13. Sections 306 and 107 IPC:- At this juncture, it is appropriate to incorporate Sections 306 and 107 IPC, which reads as under:-

306 IPC. Abetment of suicide :-

If any person commits suicide, whoever abets the commission of such suicide, shall be punished with imprisonment of either description for a term which may extend to ten years, and shall also be liable to fine.

Section 107 IPC.Abetment of a thing :-

A person abets the doing of a thing, who-

First: -Instigates any person to do that thing; or

Secondly: -Engages with one or more other person or persons in any conspiracy for the doing of that thing, if an act or illegal omission takes place in pursuance of that conspiracy, and in order to the doing of that thing; or

Thirdly:-Intentionally aids, by any act or illegal omission, the doing of that thing.

Explanation1:- A person who, by wilful misrepresentation, or by wilful concealment of a material fact which he is bound to disclose, voluntarily causes or procures, or attempts to cause or procure, a thing to be done, is said to instigate the doing of that thing. Insofar as the offences under Sections 306 and 107 IPC are concerned, there is no iota of evidence before the Court to show that she was induced, incited or provoked by the respondents 2 to 5 to commit suicide. So, the trial court has considered this aspect in a proper perspective and come to the correct conclusion and therefore, I have no hesitation to concur with the findings of the trial court.

14. Section 498A IPC:- Now, it is appropriate to incorporate Section 498A IPC, which reads as under:-

498A. Husband or relative of husband of a woman subjecting her to cruelty

Whoever, being the husband or the relative of the husband of a woman, subjects such woman to cruelty shall be punished with imprisonment for a term which may extend to three years and shall also be liable to fine.

Explanation-For the purpose of this section, "cruelty" means-

(a) Any willful conduct which is of such a nature as is likely to drive the woman to commit suicide or to cause grave injury or danger to life, limb or health whether mental or physical) of the woman; or

(b) Harassment of the woman where such harassment is with a view to coercing her or any person related to her to meet any unlawful demand for any property or valuable security or is on account of failure by her or any person related to her meet such demand.]

14(a) While considering the evidence that a complaint has been received from the father, but he has stated that he has put his signature alone and the contents have not been written by him.The learned counsel for the revision petitioner would contend that there is no reason assigned by the trial court for discarding the evidence of PWs 1 to 3. It is true that Ex.P1-Complaint has not been written by PW1. PW1 in his evidence, he has stated that Andinadan has obtained the signature in a white paper.

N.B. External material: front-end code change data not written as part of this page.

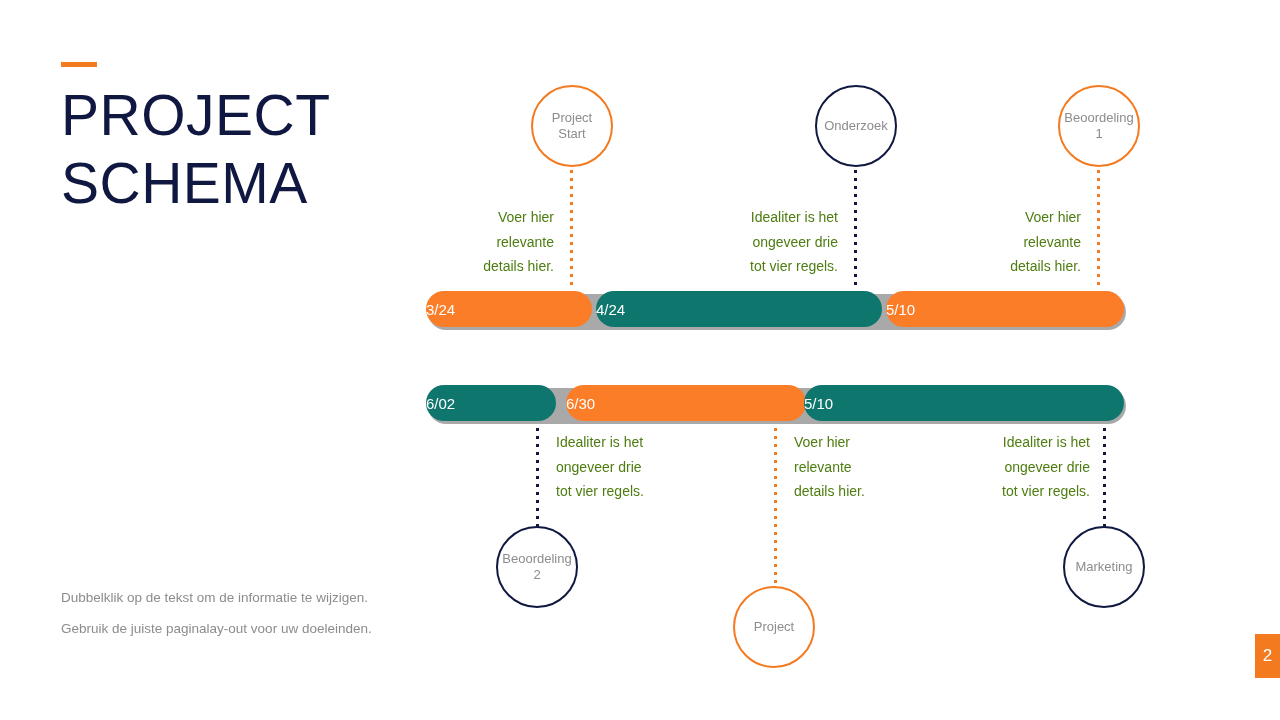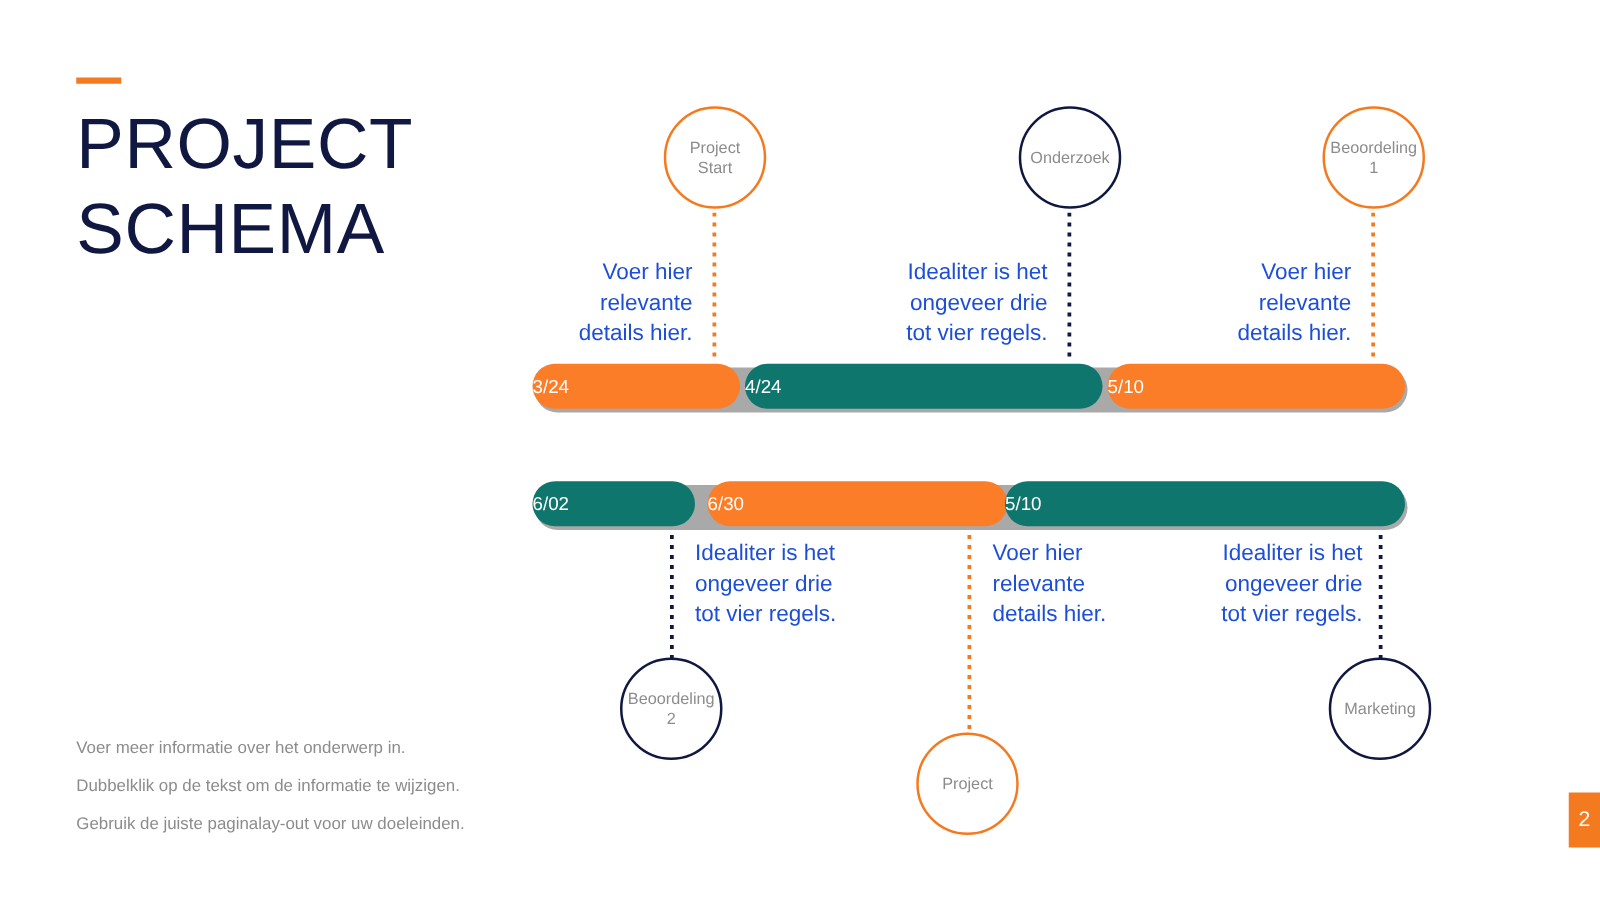--- a/index.html
+++ b/index.html
@@ -104,8 +104,8 @@
   
   .desc {
     position: absolute;
-    color: #1d4ed8;
-    font-size: 18px;
+    color: #4d7c0f;
+    font-size: 14px;
     line-height: 24.5px;
     white-space: pre-line;
     width: 150px;

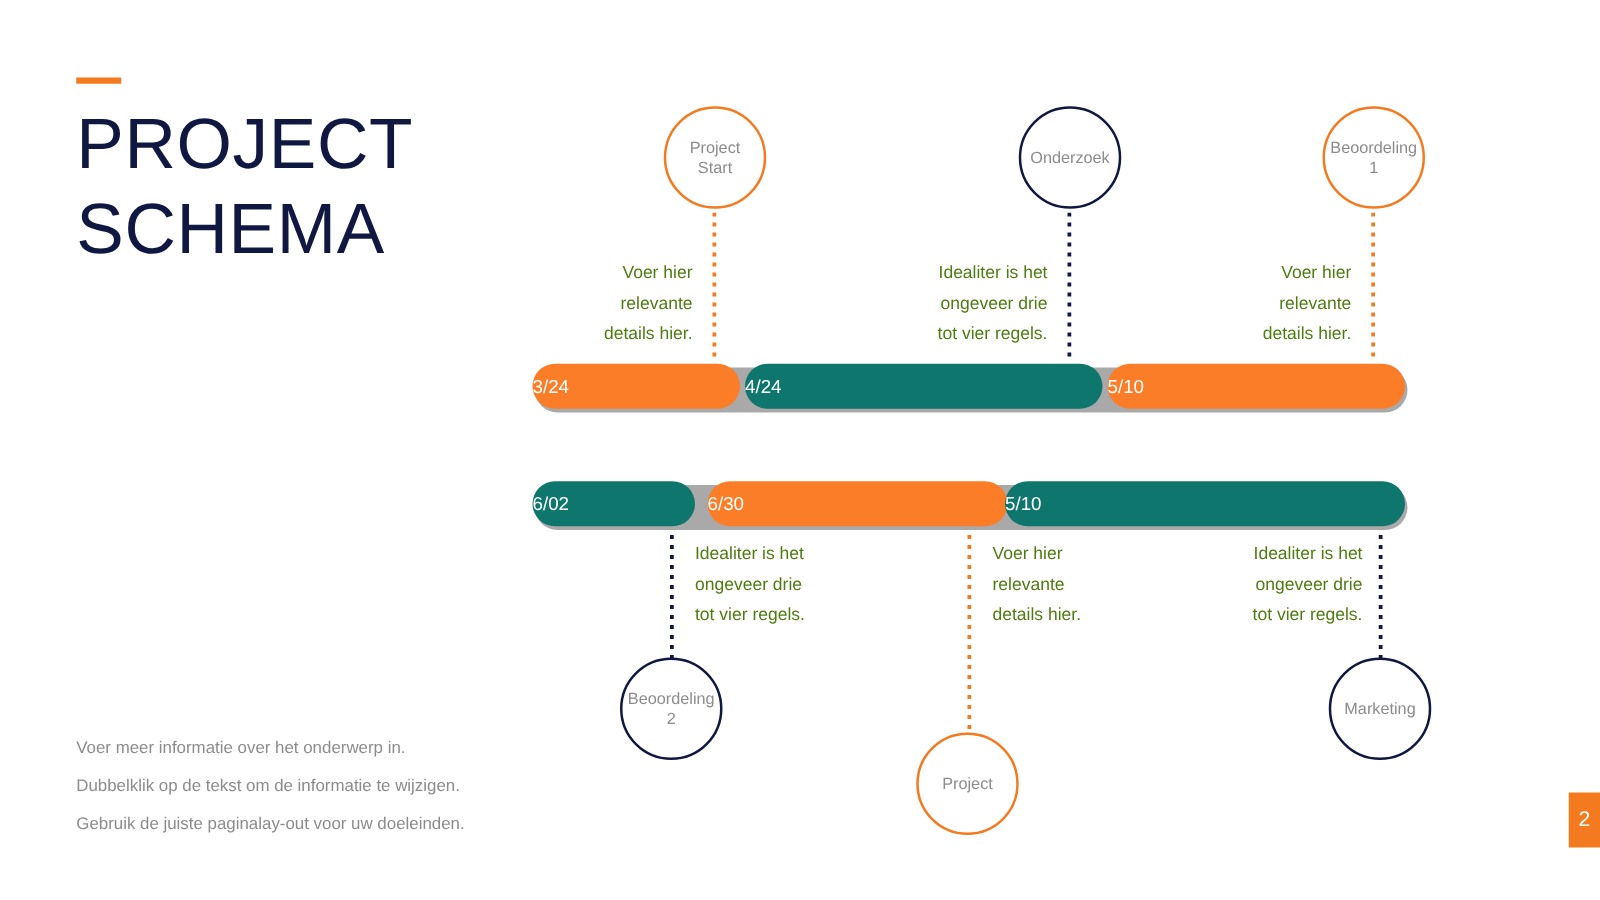--- a/index.html
+++ b/index.html
@@ -230,7 +230,6 @@
 </div>
 
 <div id="footer-note">
-  <div>Voer meer informatie over het onderwerp in.</div>
   <div>Dubbelklik op de tekst om de informatie te wijzigen.</div>
   <div>Gebruik de juiste paginalay-out voor uw doeleinden.</div>
 </div>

While perusing Ex.P1-Complaint, it was stated that on 12.09.1988 at 17.30 hours, he received the complaint and registered a case in F-5, Tiruninravur Police Station in Cr.No. 394 of 1998 for the offence under Section 174 Cr.P.C. Since, she died within seven years from the date of marriage, PW22-Revenue Divisional Officer has conducted the Inquest. In that, no one has deposed that the deceased was ill-treated by her husband and in-laws.

14(b) PW22-Swaminathan, in his evidence, he has stated that during the enquiry, since a case has been registered under Section 174 Cr.P.C. he has examined the parents of the deceased, husband and husband’s brother and other panchayatdars. In his cross-examination, he has fairly conceded that, when he had gone to the place of occurrence both bride and bridegroom family members were there and the first accused/second respondent was also there. In his cross-examination, he has deposed that parents of the deceased Jayalatha has stated to him that the second respondent/first accused/son-in-law has neither demanded any dowry nor ill-treated or harassed the deceased Jayalatha.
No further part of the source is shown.